Whilst its values largely remain the same, the centre has had somewhat of a makeover in recent times. South Square reopened in May last year after a nearly £1m project, funded largely by the National Heritage Lottery Fund, which involved electrical work, roof renovations, heating installation and repairs to windows.
The project is combined with a three-year heritage scheme, a programme of community events focused around the history of South Square, the broader story of Thornton and the village being the birthplace of the Bronte sisters.
“The works have made such a big difference,” Alice says. “We’re seeing a massive amount of footfall. People are being able to use the centre more, and it’s a more pleasant place to be.
“It’s adding to Thornton as being a bit of a destination now as well. It’s the birthplace of the Brontes, there’s Thornton viaduct and lots of beautiful countryside. People will come and go to our vegetarian cafe, go for a walk, see the Bronte birthplace. People can package it all into a day out.”

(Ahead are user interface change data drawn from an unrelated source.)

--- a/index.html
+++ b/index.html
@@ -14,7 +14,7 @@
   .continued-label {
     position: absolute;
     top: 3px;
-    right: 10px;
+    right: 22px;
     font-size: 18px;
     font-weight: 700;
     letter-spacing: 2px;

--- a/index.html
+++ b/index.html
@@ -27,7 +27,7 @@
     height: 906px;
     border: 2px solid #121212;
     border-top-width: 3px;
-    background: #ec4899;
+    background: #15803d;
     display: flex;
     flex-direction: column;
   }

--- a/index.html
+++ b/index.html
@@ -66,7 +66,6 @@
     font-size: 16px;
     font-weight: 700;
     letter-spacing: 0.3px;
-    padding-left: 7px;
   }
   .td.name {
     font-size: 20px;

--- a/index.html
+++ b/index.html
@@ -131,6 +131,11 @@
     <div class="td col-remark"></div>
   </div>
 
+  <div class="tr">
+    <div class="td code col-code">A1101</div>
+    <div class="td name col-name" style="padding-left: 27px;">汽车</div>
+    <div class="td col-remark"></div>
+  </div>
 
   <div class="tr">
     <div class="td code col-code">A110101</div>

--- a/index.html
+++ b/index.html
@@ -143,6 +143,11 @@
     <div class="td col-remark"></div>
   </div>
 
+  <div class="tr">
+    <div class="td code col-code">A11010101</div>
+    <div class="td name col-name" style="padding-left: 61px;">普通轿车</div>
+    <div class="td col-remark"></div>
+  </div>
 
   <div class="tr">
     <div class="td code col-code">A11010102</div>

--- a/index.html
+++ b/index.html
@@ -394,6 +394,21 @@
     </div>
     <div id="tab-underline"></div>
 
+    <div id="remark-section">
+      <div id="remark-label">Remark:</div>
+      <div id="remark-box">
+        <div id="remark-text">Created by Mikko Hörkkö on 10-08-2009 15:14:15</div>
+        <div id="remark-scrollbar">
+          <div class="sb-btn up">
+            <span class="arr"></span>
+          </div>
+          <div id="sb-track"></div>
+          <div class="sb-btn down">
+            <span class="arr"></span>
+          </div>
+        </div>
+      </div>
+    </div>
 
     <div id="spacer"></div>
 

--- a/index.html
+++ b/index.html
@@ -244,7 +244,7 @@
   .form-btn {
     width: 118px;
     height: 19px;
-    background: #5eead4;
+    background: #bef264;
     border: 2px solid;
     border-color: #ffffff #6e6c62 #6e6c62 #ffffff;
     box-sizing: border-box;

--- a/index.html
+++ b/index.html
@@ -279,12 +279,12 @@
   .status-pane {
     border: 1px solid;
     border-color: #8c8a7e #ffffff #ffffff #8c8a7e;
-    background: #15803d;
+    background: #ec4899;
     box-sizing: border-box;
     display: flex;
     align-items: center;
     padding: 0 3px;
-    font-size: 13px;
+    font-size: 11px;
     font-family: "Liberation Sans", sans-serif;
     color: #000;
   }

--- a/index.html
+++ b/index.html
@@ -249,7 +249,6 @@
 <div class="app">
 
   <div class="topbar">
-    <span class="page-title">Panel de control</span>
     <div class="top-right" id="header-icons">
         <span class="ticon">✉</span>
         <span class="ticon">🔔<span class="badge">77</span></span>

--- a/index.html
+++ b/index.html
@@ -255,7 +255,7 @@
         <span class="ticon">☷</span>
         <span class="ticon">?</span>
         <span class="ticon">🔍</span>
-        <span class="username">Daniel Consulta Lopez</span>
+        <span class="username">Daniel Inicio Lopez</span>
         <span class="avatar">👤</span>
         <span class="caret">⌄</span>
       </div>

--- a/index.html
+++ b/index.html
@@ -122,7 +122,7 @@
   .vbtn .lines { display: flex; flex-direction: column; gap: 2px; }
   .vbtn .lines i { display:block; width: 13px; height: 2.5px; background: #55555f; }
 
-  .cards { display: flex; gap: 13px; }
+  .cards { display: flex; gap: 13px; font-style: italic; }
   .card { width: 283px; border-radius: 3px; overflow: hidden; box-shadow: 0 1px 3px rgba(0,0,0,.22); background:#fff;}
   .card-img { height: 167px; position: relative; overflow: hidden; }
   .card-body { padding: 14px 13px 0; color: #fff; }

For Allan, who went on to organise Bradford Festival events in the city for many years, before moving to Cornwall and focusing on painting, seeing South Square thriving today fills him with warmth. “What really strikes me is 40 years on, South Square has really come of age. The early renovation project was small and cumbersome and not brilliantly funded. It got there and the building survived 40 years but now with the Heritage Lottery funding it’s looking superb.
“It’s fantastic actually as somebody who was there on the first day when we broke the doors down to start the renovation to look at the space now. I think South Square is providing a central attraction in the village. It’s the place to go. I also think it’s a pivotal player and a model in the future regeneration, conservation, cultural and creative development of the area.
“And I think that South Square is really destined to play a big part, not just to local residents but to the city as a whole, as Bradford looks forward to UK City of Culture in 2025.”
The 40 years South Square retrospective exhibition is free and continues throughout August and September.